1.2 Formatter (if needed)

1.2 格式化器(按需实现)

File:
massgen/formatter/<name>_formatter.py
Only needed if the API uses a non-standard message/tool format (not OpenAI chat completions format). Subclass
FormatterBase
and implement
format_messages()
,
format_tools()
,
format_mcp_tools()
.
Existing formatters:
  • _claude_formatter.py
    — Anthropic Messages API
  • _gemini_formatter.py
    — Gemini API
  • _chat_completions_formatter.py
    — OpenAI/generic (reuse for compatible APIs)
  • _response_formatter.py
    — OpenAI Response API format
文件:
massgen/formatter/<name>_formatter.py
仅当API使用非标准消息/工具格式(非OpenAI聊天补全格式)时需要实现。
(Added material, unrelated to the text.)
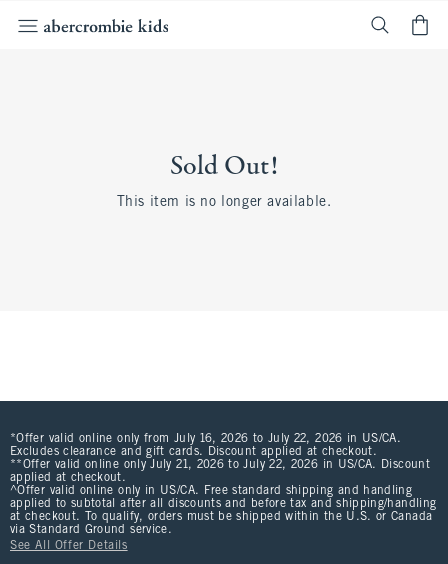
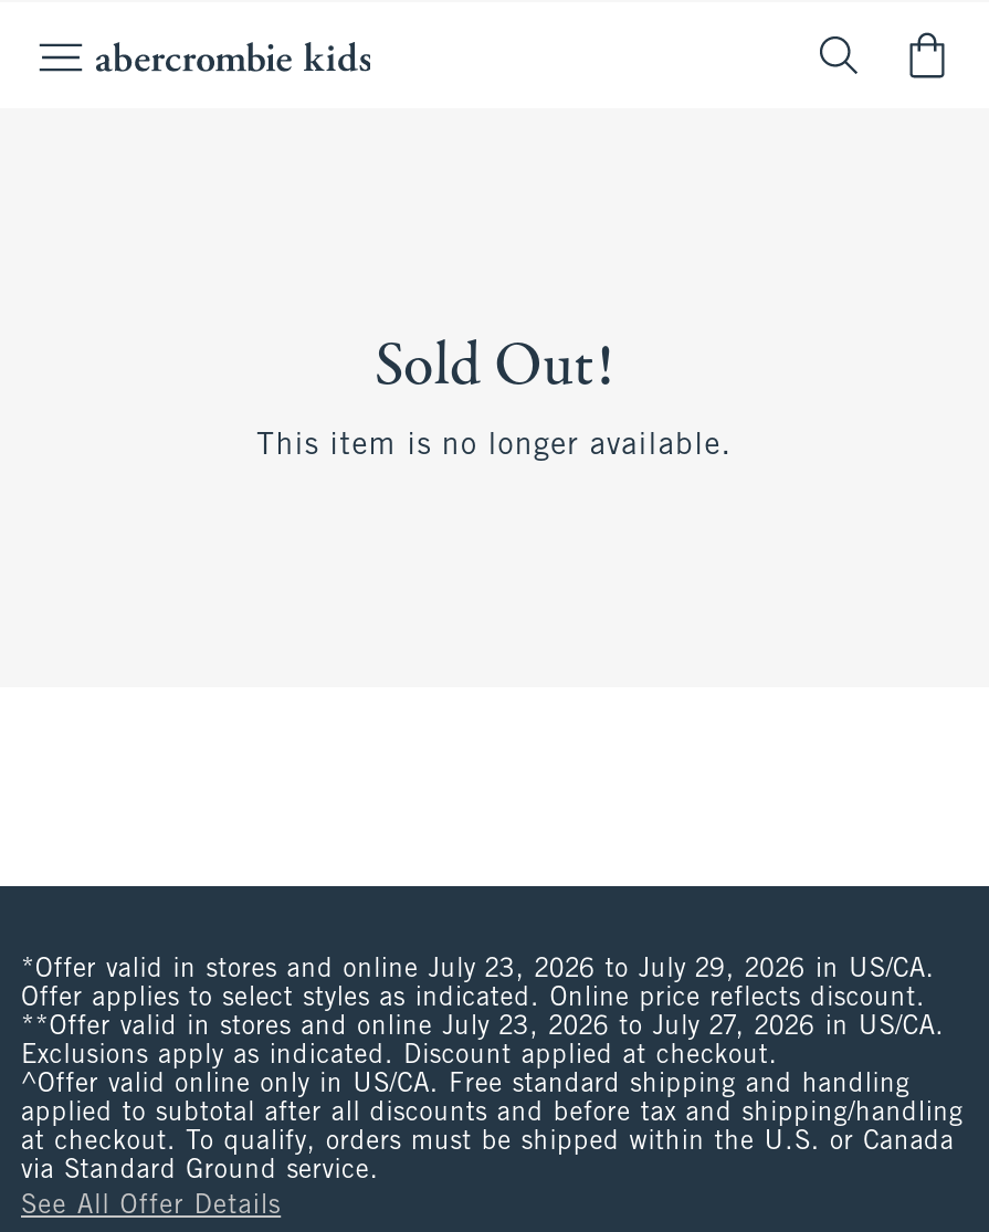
[10,433,430,484] *Offer valid online only from July 16, 2026 to July 22, 2026 in US/CA. | Excludes clearance and gift cards. Discount applied at checkout. | **Offer valid online only July 21, 2026 to July 22, 2026 in US/CA. Discount | applied at checkout. -> [21,957,945,1070] *Offer valid in stores and online July 23, 2026 to July 29, 2026 in US/CA. | Offer applies to select styles as indicated. Online price reflects discount. | **Offer valid in stores and online July 23, 2026 to July 27, 2026 in US/CA. | Exclusions apply as indicated. Discount applied at checkout.

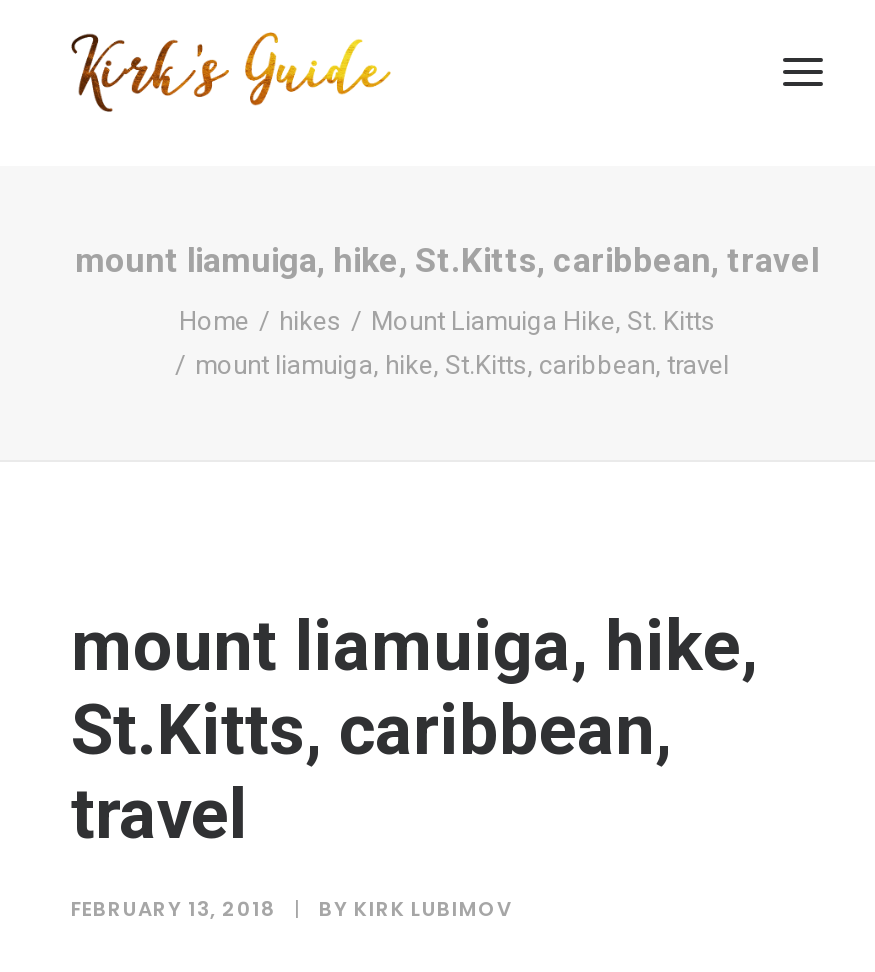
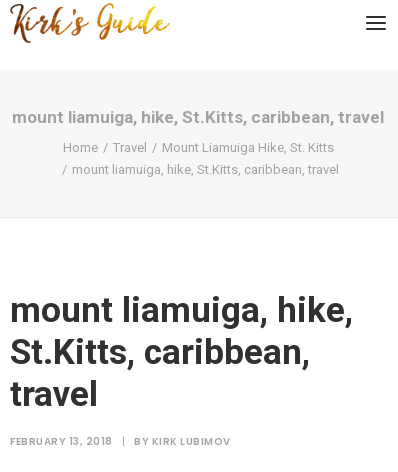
[279,306,341,336] hikes -> [112,140,146,155] Travel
继承
FormatterBase
并实现
format_messages()
format_tools()
format_mcp_tools()
方法。
现有格式化器:
  • _claude_formatter.py
    — Anthropic Messages API
  • _gemini_formatter.py
    — Gemini API
  • _chat_completions_formatter.py
    — OpenAI/通用兼容API(可复用给兼容接口)
  • _response_formatter.py
    — OpenAI Response API格式

1.3 API Params Handler (if needed)

1.3 API参数处理器(按需实现)

File:
massgen/api_params_handler/<name>_api_params_handler.py
Only needed if the backend calls an HTTP API and needs to filter/transform YAML config params before passing to the API. Subclass
APIParamsHandlerBase
.
CLI/SDK wrappers (Codex, Claude Code) typically don't need this — they build commands directly.
文件:
massgen/api_params_handler/<name>_api_params_handler.py
仅当后端调用HTTP API,需要在传递给API前过滤/转换YAML配置参数时需要实现。继承
APIParamsHandlerBase
CLI/SDK封装(Codex、Claude Code)通常不需要该组件,它们会直接构建命令。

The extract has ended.